The Latest Features of DataWorks: How to Choose the Right Edition of DataWorks

Background

History of DataWorks

More than a decade has elapsed since the DataWorks project was established in 2009, followed by Alibaba’s Moon Landing Project, the release of Alibaba Cloud and Apsara Stack, and the release of DataWorks V2.0 in 2018. The entire process includes several key milestones. From 2009 to 2013, DataWorks became able to schedule Hadoop cluster tasks. Afterwards, Hadoop clusters could no longer support Alibaba’s increasingly massive amounts of data. Therefore, the company began to explore the combination of MaxCompute and DataWorks. After 2013, DataWorks began to support scheduling MaxCompute tasks Based on MaxCompute and DataWorks, Alibaba built its Data Mid-End.

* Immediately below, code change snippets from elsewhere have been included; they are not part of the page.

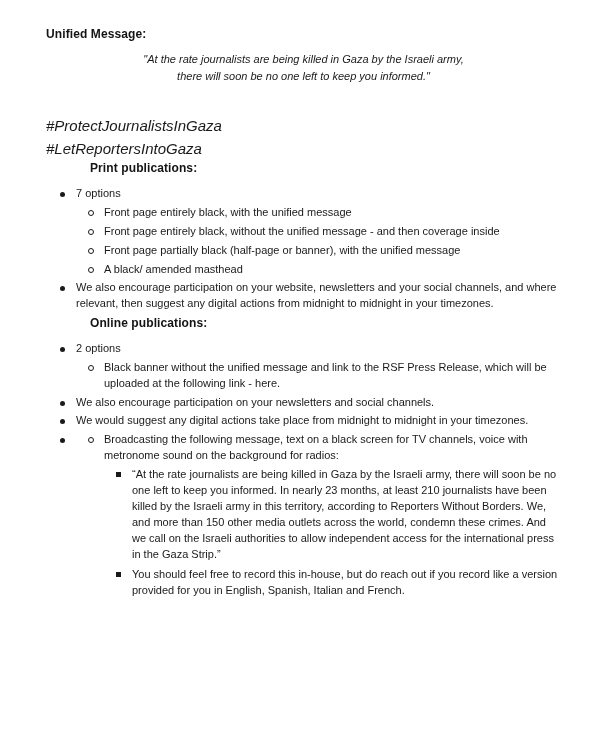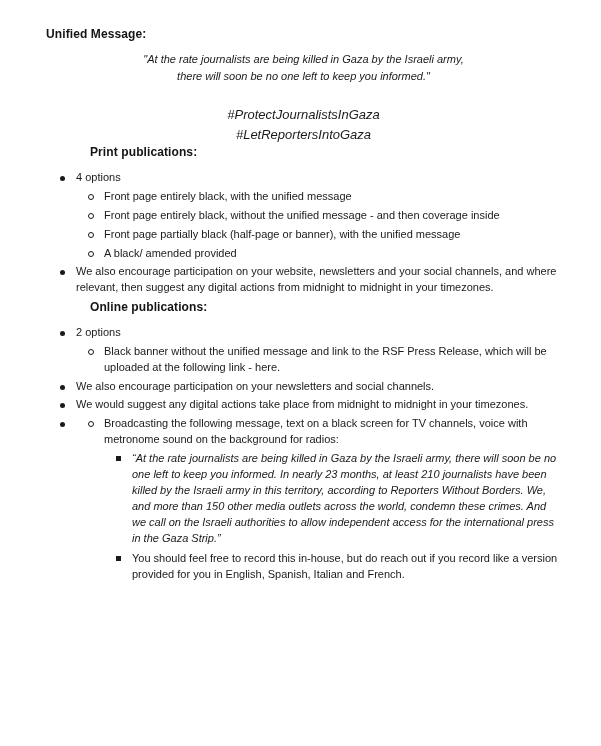--- a/index.html
+++ b/index.html
@@ -44,12 +44,11 @@
     display: block;
   }
   .hashtags {
-    text-align: center;
     font-style: italic;
     color: #1a1a1a;
-    margin-top: 21px;
+    margin-top: 31px;
     line-height: 1.5;
-    font-size: 13px;
+    font-size: 15px;
   }
   .hashtag {
     display: block;

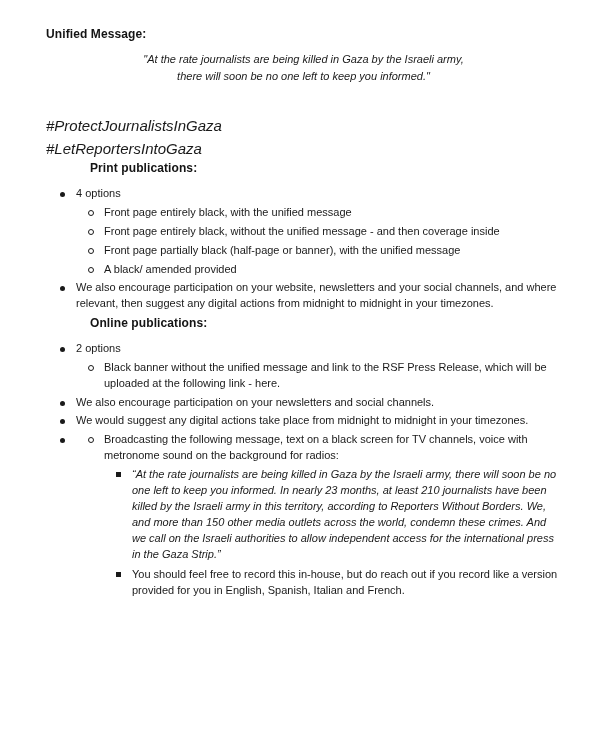--- a/index.html
+++ b/index.html
@@ -141,7 +141,7 @@
 
   <ul class="lvl1">
     <li>
-      <span class="txt">4 options</span>
+      <span class="txt">7 options</span>
       <ul class="lvl2">
         <li>
             <span class="txt">Front page entirely black, with the unified message</span>

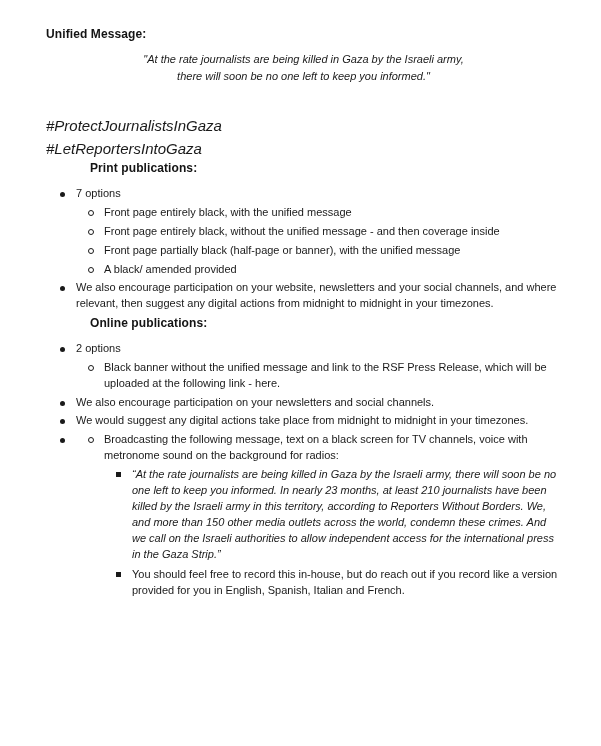--- a/index.html
+++ b/index.html
@@ -153,7 +153,7 @@
             <span class="txt">Front page partially black (half-page or banner),  with the unified message</span>
           </li>
         <li>
-            <span class="txt">A black/ amended provided</span>
+            <span class="txt">A black/ amended masthead</span>
           </li>
       </ul>
     </li>

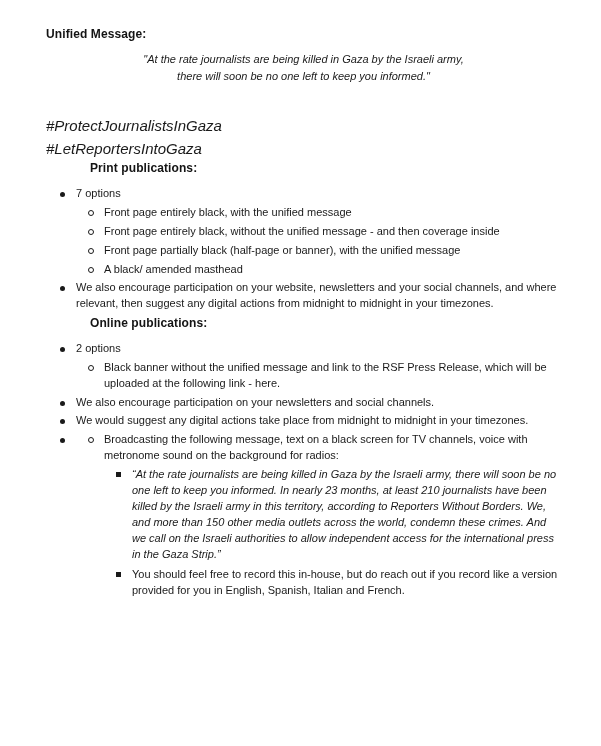--- a/index.html
+++ b/index.html
@@ -114,7 +114,6 @@
     background: #1a1a1a;
   }
   .italic {
-    font-style: italic;
   }
   .txt {
     display: block;

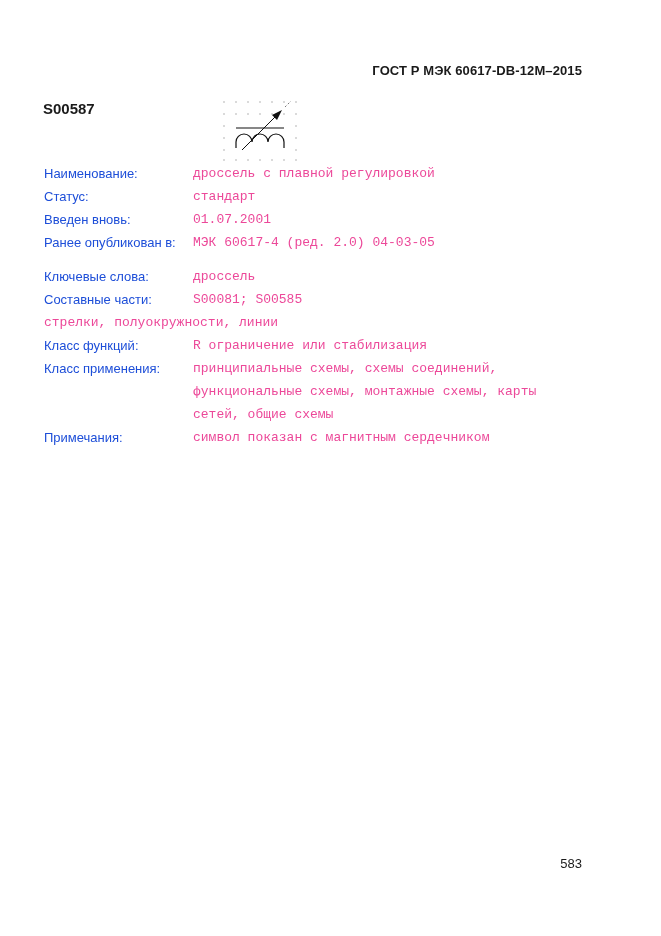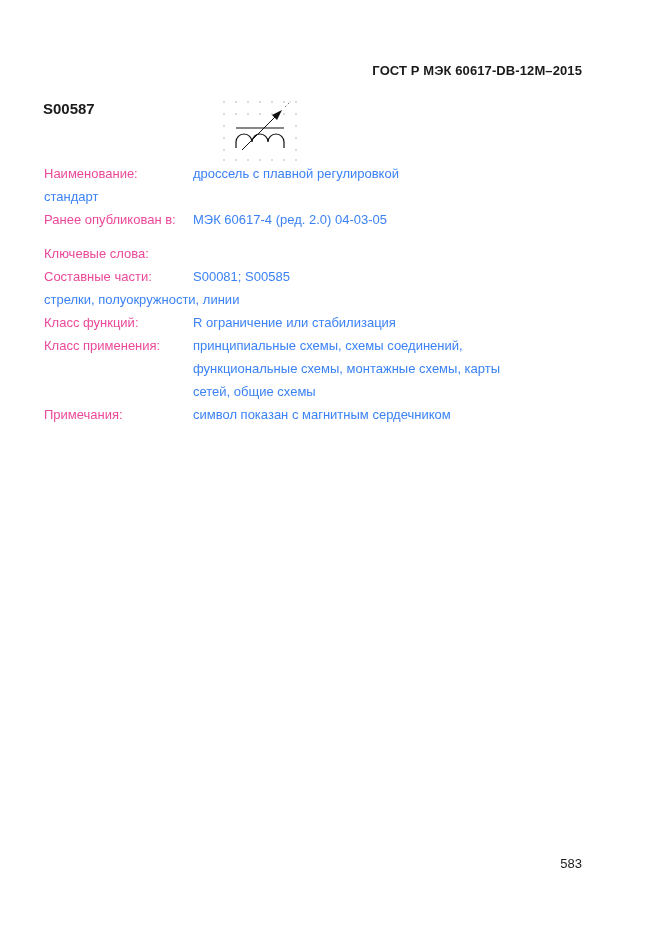--- a/index.html
+++ b/index.html
@@ -56,7 +56,7 @@
     .field-label {
       width: 149px;
       flex-shrink: 0;
-      color: #ec4899;
+      color: #1d4ed8;
     }
     .field-value {
       flex: 1;

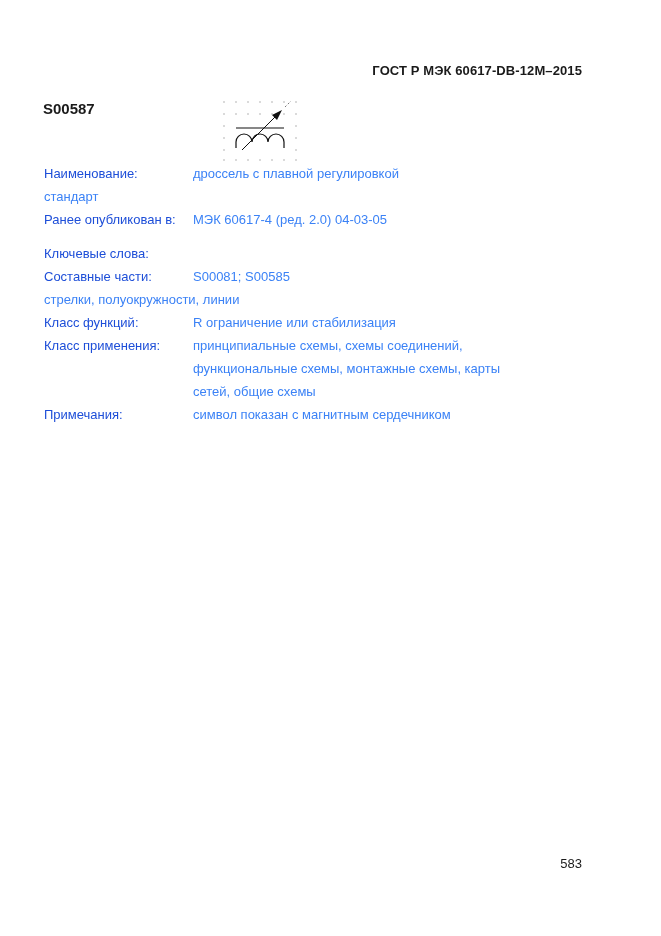--- a/index.html
+++ b/index.html
@@ -60,7 +60,8 @@
     }
     .field-value {
       flex: 1;
-      color: #3b82f6;
+      color: #ec4899;
+      font-family: Liberation Mono, monospace;
     }
     .field-gap {
       height: 11px;

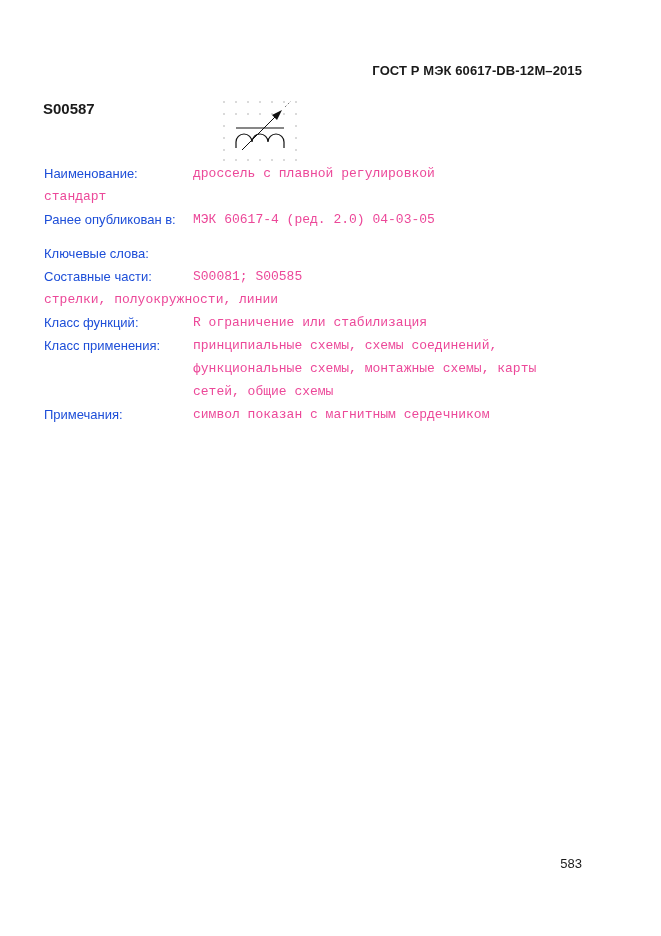--- a/index.html
+++ b/index.html
@@ -130,6 +130,7 @@
     <div class="field-value">дроссель с плавной регулировкой</div>
   </div>
   <div class="field-row">
+    <div class="field-label">Статус:</div>
     <div class="field-value">стандарт</div>
   </div>
   <div class="field-row">

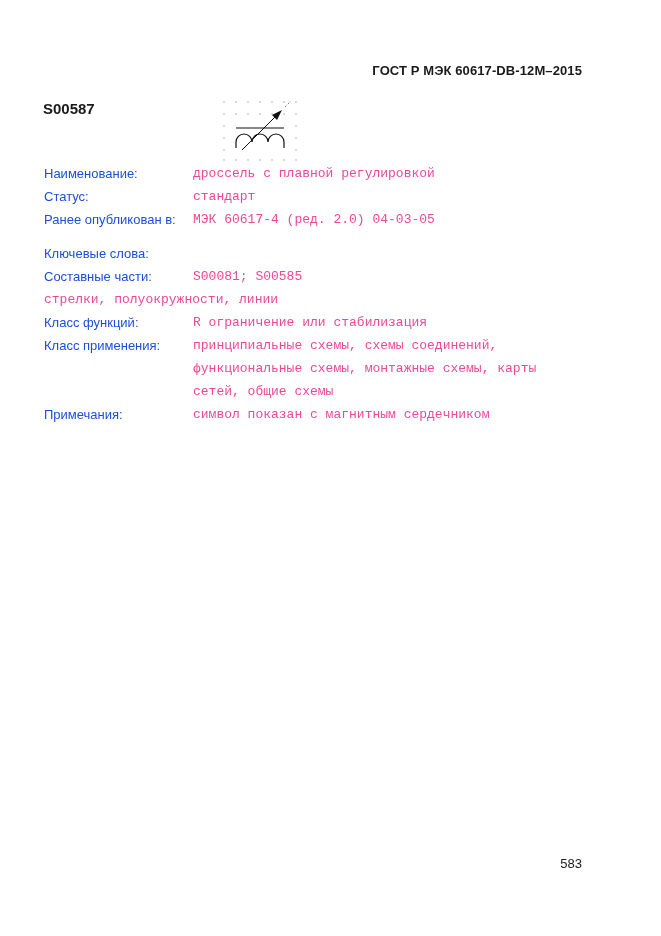--- a/index.html
+++ b/index.html
@@ -134,6 +134,10 @@
     <div class="field-value">стандарт</div>
   </div>
   <div class="field-row">
+    <div class="field-label">Введен вновь:</div>
+    <div class="field-value">01.07.2001</div>
+  </div>
+  <div class="field-row">
     <div class="field-label">Ранее опубликован в:</div>
     <div class="field-value">МЭК 60617-4 (ред. 2.0) 04-03-05</div>
   </div>

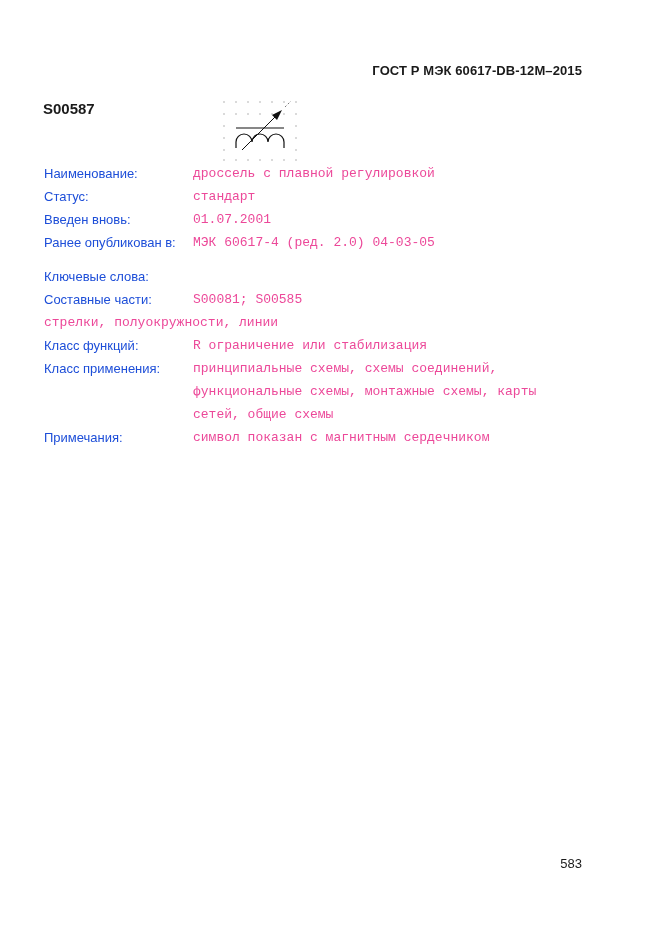--- a/index.html
+++ b/index.html
@@ -146,6 +146,7 @@
 
   <div class="field-row">
     <div class="field-label">Ключевые слова:</div>
+    <div class="field-value">дроссель</div>
   </div>
   <div class="field-row">
     <div class="field-label">Составные части:</div>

DataWorks, an All-in-one Platform for Big Data Development and Governance

As Alibaba’s all-in-one big data development platform, DataWorks provides core capabilities in two aspects: data development and data governance. Before the first half of 2018, most users used DataWorks for data development. In this aspect, DataWorks transfers data sources to MaxCompute by using data integration and conducts timed scheduling with DataStudio offline computing nodes. Since the second half of 2018, DataWorks V2.0 has seamlessly deployed Alibaba’s internal data governance features to Alibaba Cloud. This provides every Alibaba Cloud user with comprehensive data governance capabilities in DataWorks Basic Edition, including data lineage, data quality monitoring, task monitoring, data audit, and secure data permission control.

Scenario-based Introduction to Advanced Features of DataWorks

DataWorks Basic Edition

DataWorks Basic Edition provides practical features to help users build data warehouses quickly. DataWorks Basic Edition covers the entire lifecycle of big data development, including all modules from data access, data development, production scheduling, visual O&M, data quality monitoring, table-level permissions management, and data service API build, through to final data presentation in application development. It is worth mentioning that the “batch migration to cloud” feature has been added to data access of DataWorks. For example, your data is from multiple MySQL databases. Each database contains multiple DBs, and each DB has multiple tables. If this is the case, you can use this feature to upload the data in Excel format, quickly create multiple data synchronization tasks, and migrate data to the cloud. Currently, this new feature only supports Oracle, MySQL, and SQL Server. DataWorks Basic Edition also provides data quality monitoring, allowing you to set custom rules for check.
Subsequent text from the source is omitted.